How many lines of the material below contain the string "Condolence"? Answer with the number and nothing else.

*-*-*

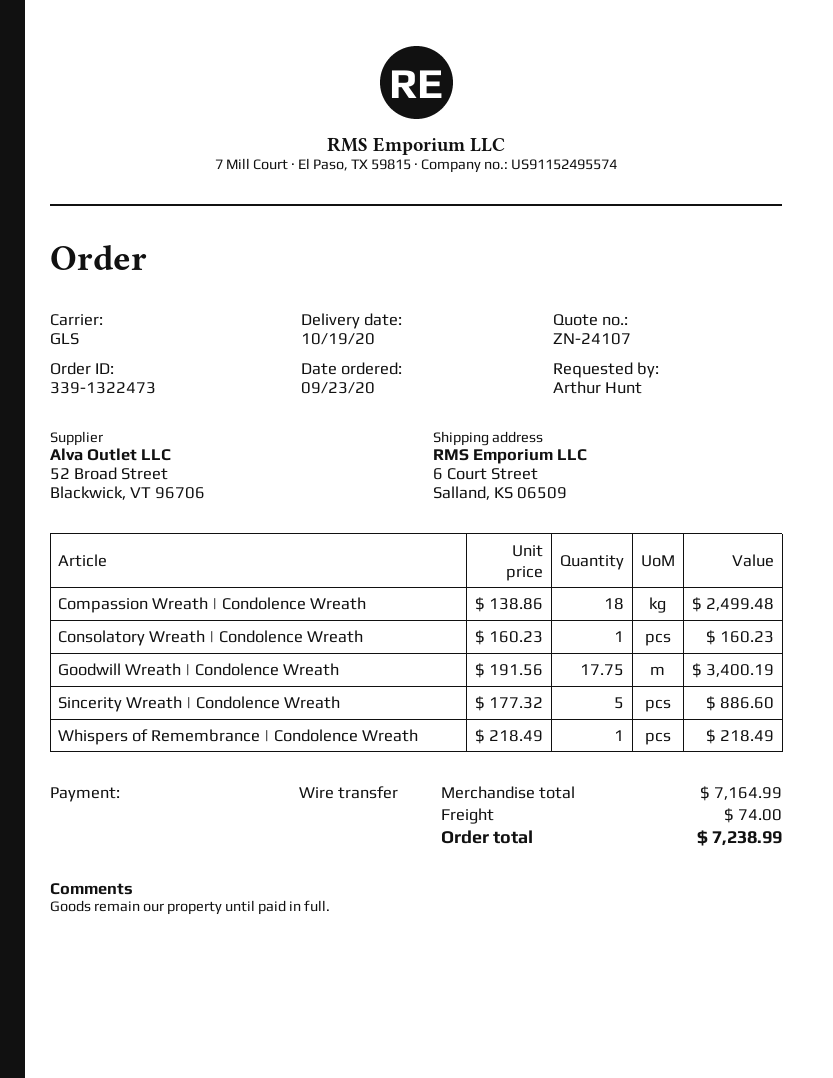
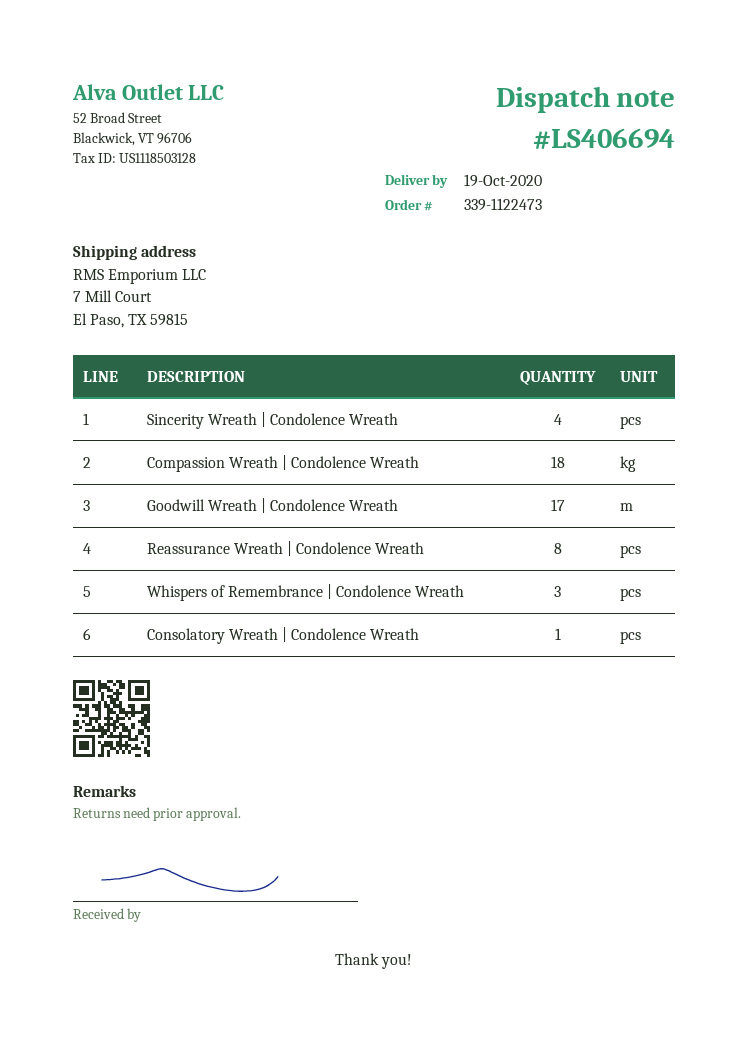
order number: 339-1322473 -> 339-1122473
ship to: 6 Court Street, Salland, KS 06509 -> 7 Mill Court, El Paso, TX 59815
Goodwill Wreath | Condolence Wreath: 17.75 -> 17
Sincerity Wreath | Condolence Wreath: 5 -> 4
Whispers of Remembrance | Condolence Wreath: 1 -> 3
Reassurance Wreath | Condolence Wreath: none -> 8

*-*-*

Response to the exercise
4